### Exercise
Please set down, word for word, each line from the one containing "reference: W68-570 -> W68-530" through the final line of the records below, both included, and nothing else.

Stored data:
--- START ---

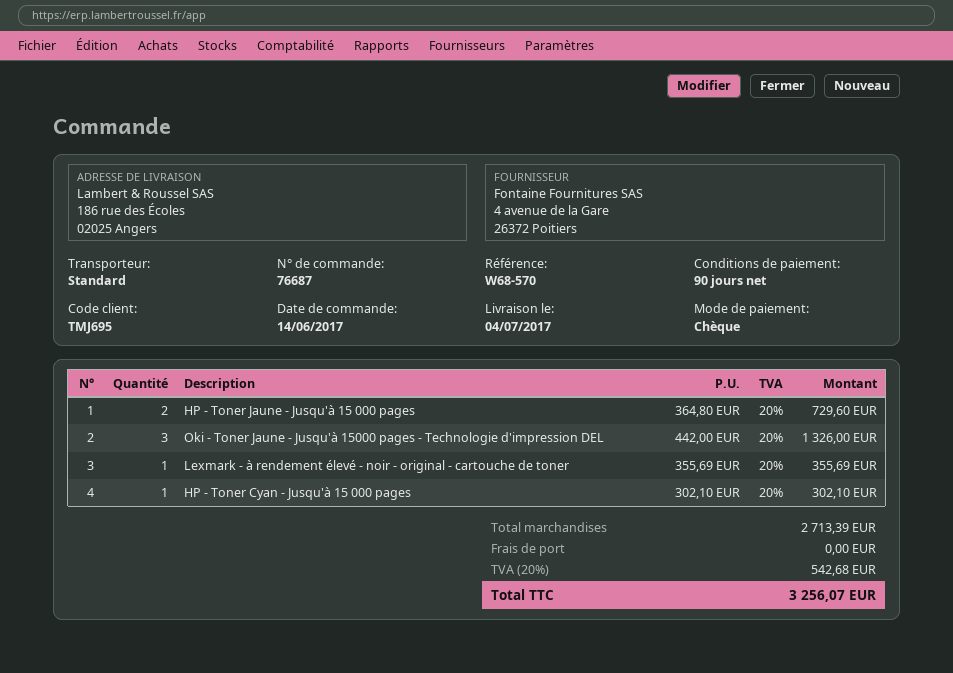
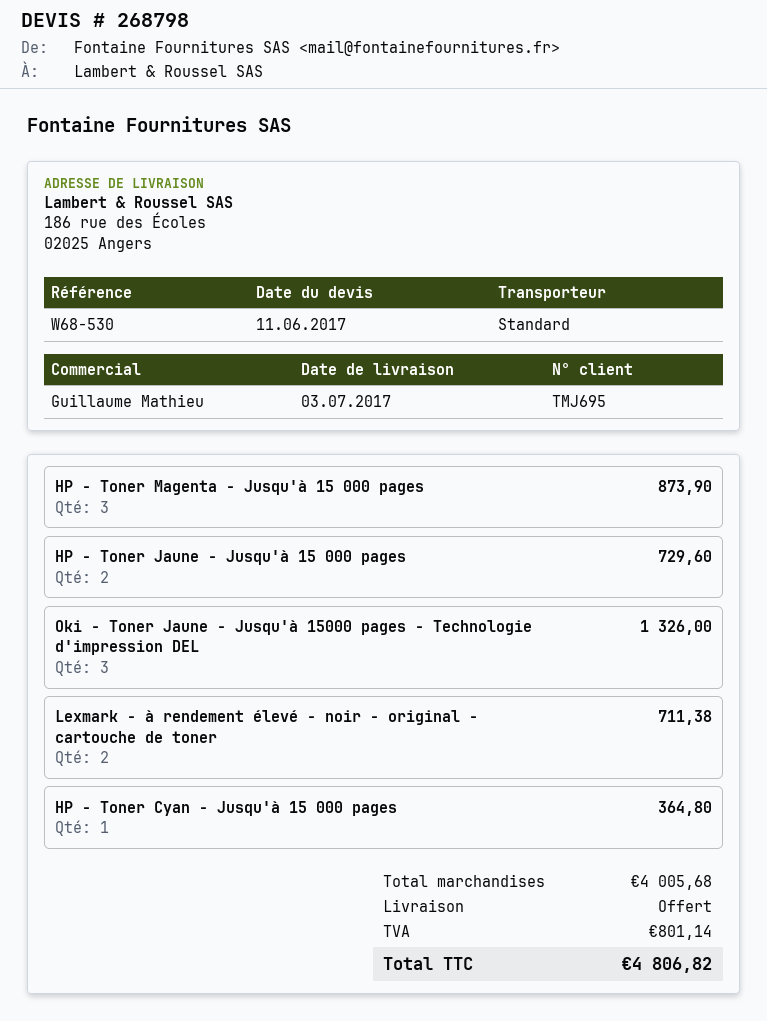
delivery date: 2017-07-04 -> 2017-07-03
reference: W68-570 -> W68-530
Lexmark - à rendement élevé - noir - original - cartouche de toner: 1 for 355.69 -> 2 for 711.38
HP - Toner Cyan - Jusqu'à 15 000 pages: 1 for 302.10 -> 1 for 364.80
HP - Toner Magenta - Jusqu'à 15 000 pages: none -> 3 for 873.90
subtotal: 2713.39 -> 4005.68
tax: 542.68 -> 801.14
total: 3256.07 -> 4806.82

--- END ---

### Response box
reference: W68-570 -> W68-530
Lexmark - à rendement élevé - noir - original - cartouche de toner: 1 for 355.69 -> 2 for 711.38
HP - Toner Cyan - Jusqu'à 15 000 pages: 1 for 302.10 -> 1 for 364.80
HP - Toner Magenta - Jusqu'à 15 000 pages: none -> 3 for 873.90
subtotal: 2713.39 -> 4005.68
tax: 542.68 -> 801.14
total: 3256.07 -> 4806.82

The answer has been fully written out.